## [TASK ITEM]
Could you print each entry below verbatim while omitting the pictures?

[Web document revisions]
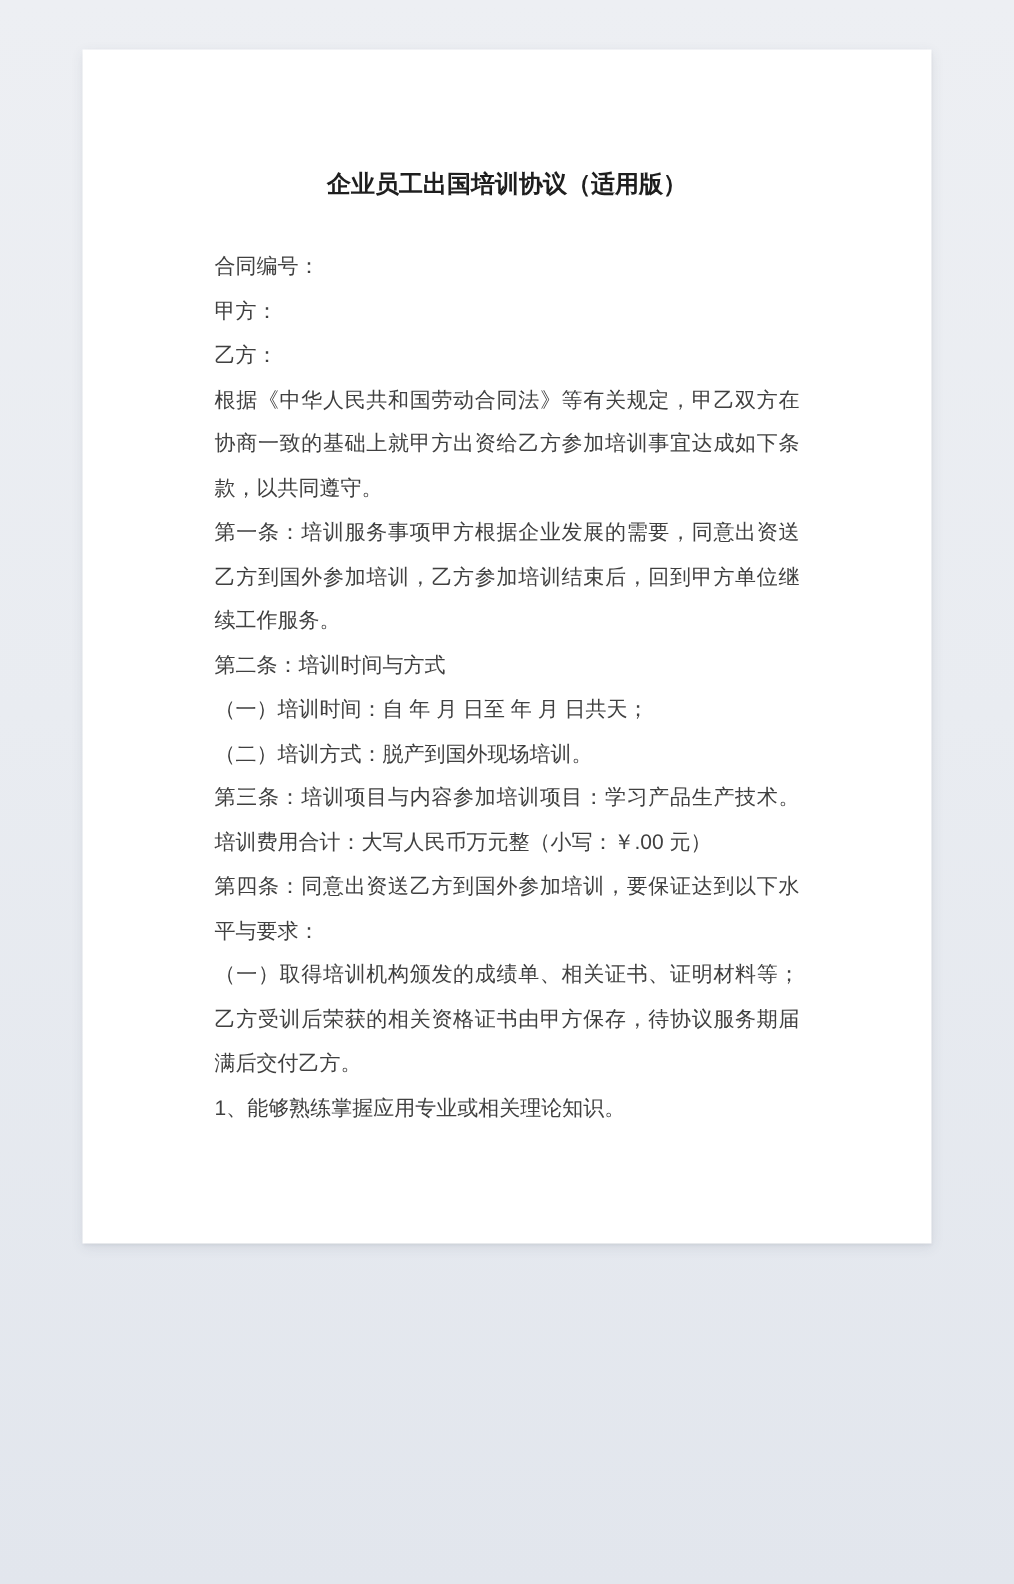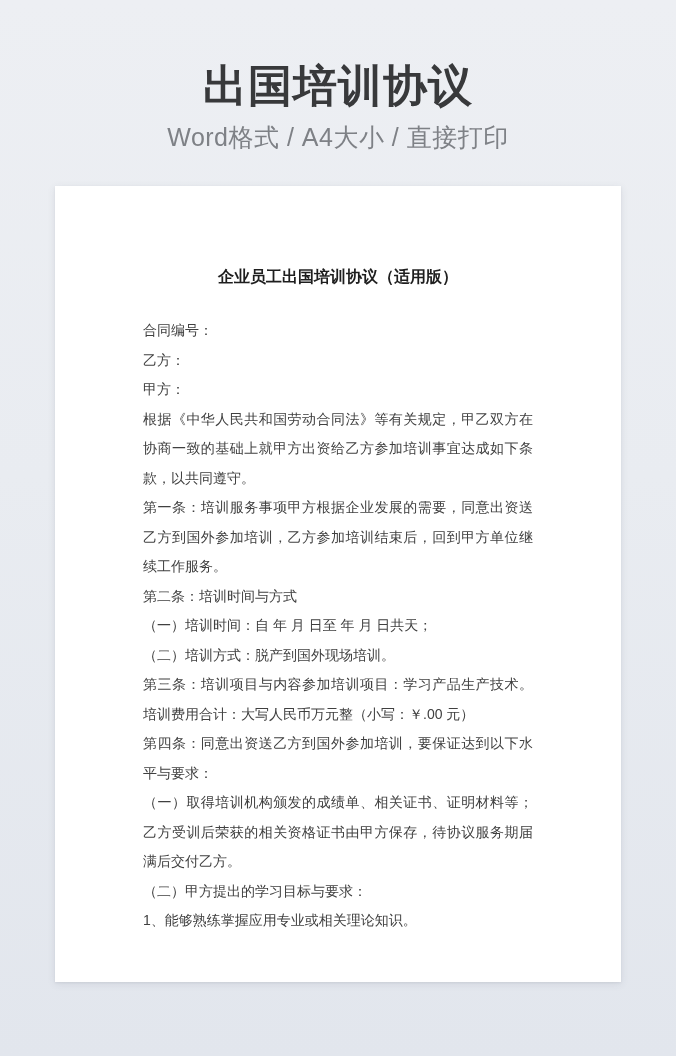--- a/index.html
+++ b/index.html
@@ -65,10 +65,6 @@
 
 <div class="canvas">
 
-  <div class="header">
-    <div class="main-title">出国培训协议</div>
-    <div class="subtitle">Word格式 / A4大小 / 直接打印</div>
-  </div>
 
   <div class="page">
     <div class="doc-title">企业员工出国培训协议（适用版）</div>

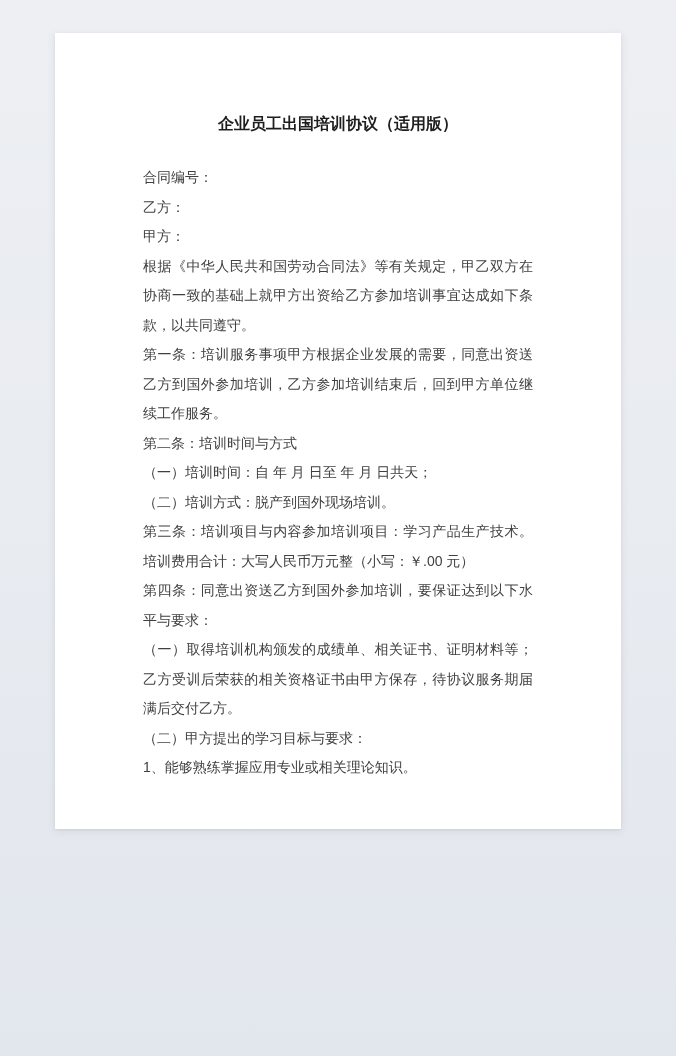--- a/index.html
+++ b/index.html
@@ -71,8 +71,8 @@
 
     <div class="doc-body">
       <p>合同编号：</p>
+      <p>甲方：</p>
       <p>乙方：</p>
-      <p>甲方：</p>
       <p>根据《中华人民共和国劳动合同法》等有关规定，甲乙双方在协商一致的基础上就甲方出资给乙方参加培训事宜达成如下条款，以共同遵守。</p>
       <p>第一条：培训服务事项甲方根据企业发展的需要，同意出资送乙方到国外参加培训，乙方参加培训结束后，回到甲方单位继续工作服务。</p>
       <p>第二条：培训时间与方式</p>

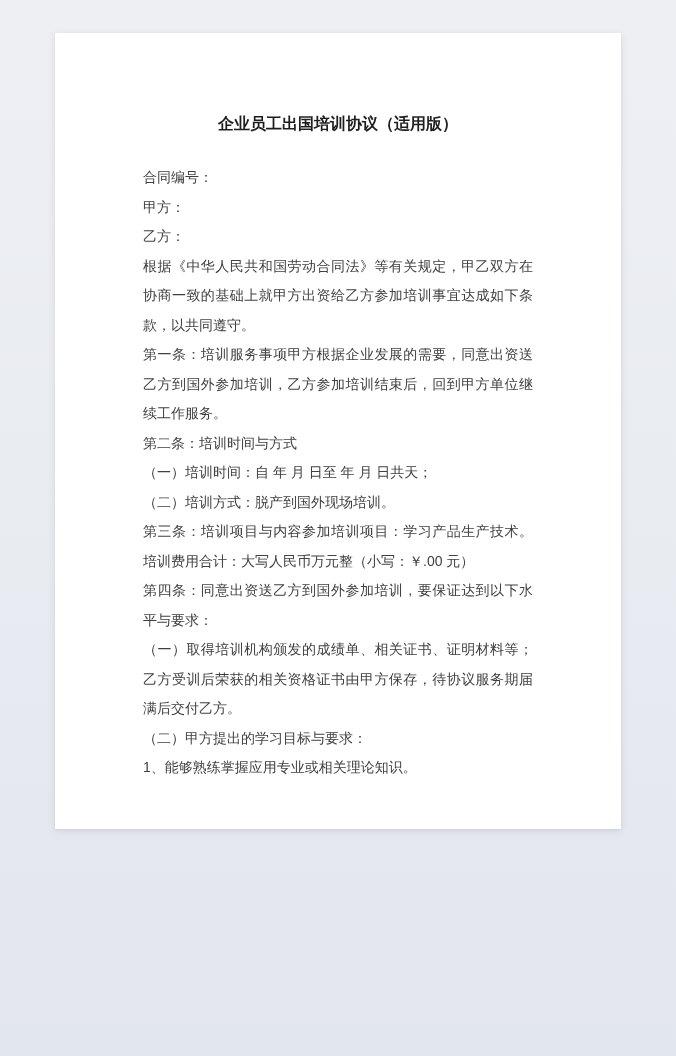--- a/index.html
+++ b/index.html
@@ -81,7 +81,6 @@
       <p>第三条：培训项目与内容参加培训项目：学习产品生产技术。培训费用合计：大写人民币万元整（小写：￥.00 元）</p>
       <p>第四条：同意出资送乙方到国外参加培训，要保证达到以下水平与要求：</p>
       <p>（一）取得培训机构颁发的成绩单、相关证书、证明材料等；乙方受训后荣获的相关资格证书由甲方保存，待协议服务期届满后交付乙方。</p>
-      <p>（二）甲方提出的学习目标与要求：</p>
       <p>1、能够熟练掌握应用专业或相关理论知识。</p>
     </div>
   </div>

## [ANSWER BOX]
--- a/index.html
+++ b/index.html
@@ -65,10 +65,6 @@
 
 <div class="canvas">
 
-  <div class="header">
-    <div class="main-title">出国培训协议</div>
-    <div class="subtitle">Word格式 / A4大小 / 直接打印</div>
-  </div>
 
   <div class="page">
     <div class="doc-title">企业员工出国培训协议（适用版）</div>

--- a/index.html
+++ b/index.html
@@ -71,8 +71,8 @@
 
     <div class="doc-body">
       <p>合同编号：</p>
+      <p>甲方：</p>
       <p>乙方：</p>
-      <p>甲方：</p>
       <p>根据《中华人民共和国劳动合同法》等有关规定，甲乙双方在协商一致的基础上就甲方出资给乙方参加培训事宜达成如下条款，以共同遵守。</p>
       <p>第一条：培训服务事项甲方根据企业发展的需要，同意出资送乙方到国外参加培训，乙方参加培训结束后，回到甲方单位继续工作服务。</p>
       <p>第二条：培训时间与方式</p>

--- a/index.html
+++ b/index.html
@@ -81,7 +81,6 @@
       <p>第三条：培训项目与内容参加培训项目：学习产品生产技术。培训费用合计：大写人民币万元整（小写：￥.00 元）</p>
       <p>第四条：同意出资送乙方到国外参加培训，要保证达到以下水平与要求：</p>
       <p>（一）取得培训机构颁发的成绩单、相关证书、证明材料等；乙方受训后荣获的相关资格证书由甲方保存，待协议服务期届满后交付乙方。</p>
-      <p>（二）甲方提出的学习目标与要求：</p>
       <p>1、能够熟练掌握应用专业或相关理论知识。</p>
     </div>
   </div>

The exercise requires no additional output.